Entries taken from a collection:
◆ ◆ ◆ ◆ ◆ ◆ ◆
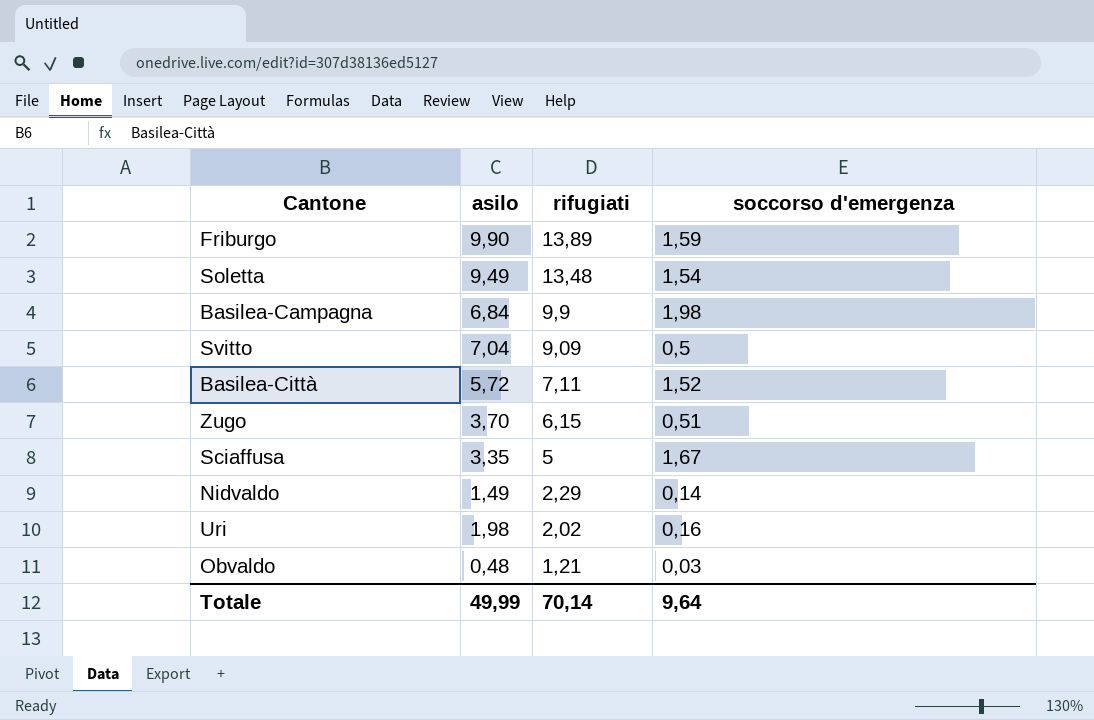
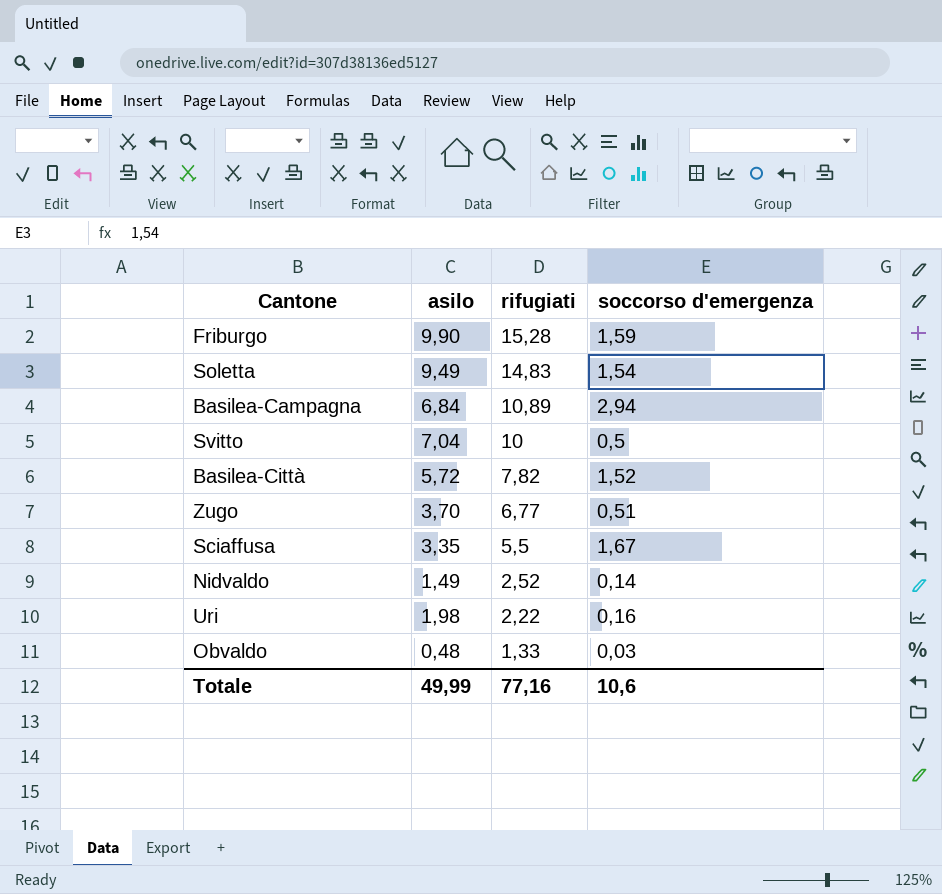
Friburgo | rifugiati: 13,89 -> 15,28
Soletta | rifugiati: 13,48 -> 14,83
Basilea-Campagna | rifugiati: 9,9 -> 10,89
Basilea-Campagna | soccorso d'emergenza: 1,98 -> 2,94
Svitto | rifugiati: 9,09 -> 10
Basilea-Città | rifugiati: 7,11 -> 7,82
Zugo | rifugiati: 6,15 -> 6,77
Sciaffusa | rifugiati: 5 -> 5,5
Nidvaldo | rifugiati: 2,29 -> 2,52
Uri | rifugiati: 2,02 -> 2,22
Obvaldo | rifugiati: 1,21 -> 1,33
Totale | rifugiati: 70,14 -> 77,16
Totale | soccorso d'emergenza: 9,64 -> 10,6

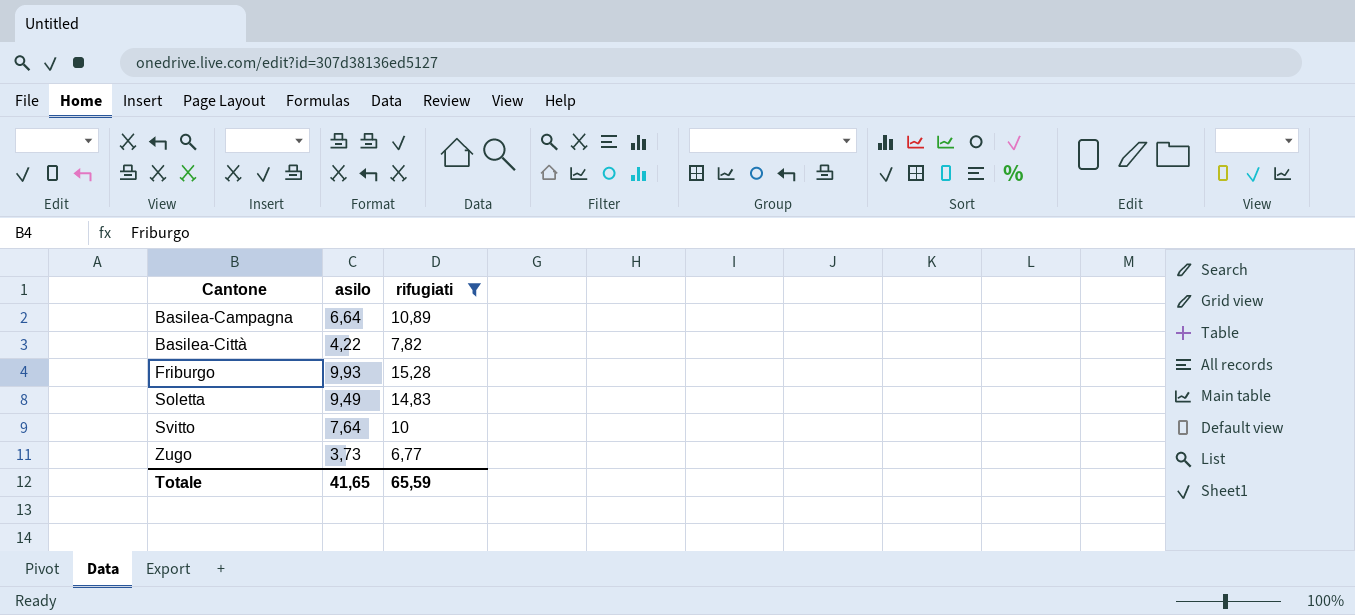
filter: none -> rifugiati >= 6,77
row order: rifugiati descending -> Cantone ascending
column soccorso d'emergenza | position: 4 -> none
Basilea-Campagna | asilo: 6,84 -> 6,64
Basilea-Città | asilo: 5,72 -> 4,22
Friburgo | asilo: 9,90 -> 9,93
Svitto | asilo: 7,04 -> 7,64
Zugo | asilo: 3,70 -> 3,73
Totale | asilo: 49,99 -> 41,65
Totale | rifugiati: 77,16 -> 65,59

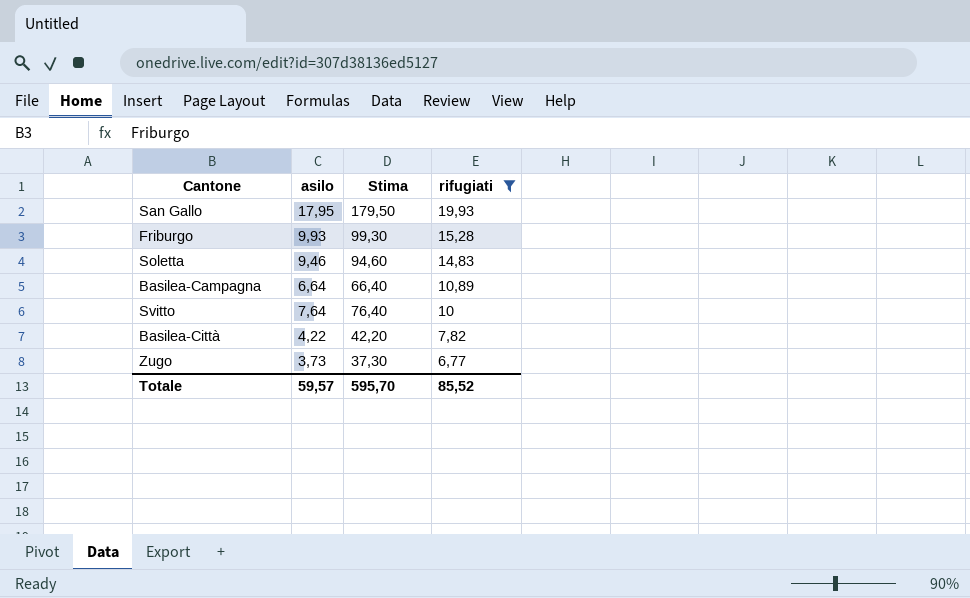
row order: Cantone ascending -> rifugiati descending
column Stima | formula: none -> [asilo] * 10
row San Gallo: none -> 17,95 | 179,50 | 19,93
Soletta | asilo: 9,49 -> 9,46
Totale | asilo: 41,65 -> 59,57
Totale | rifugiati: 65,59 -> 85,52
◆ ◆ ◆ ◆ ◆ ◆ ◆
Looking at the entries above, say how many lines contain the word "Cantone". Nothing but the number is needed.

**REPLY TO THE EXERCISE:** 2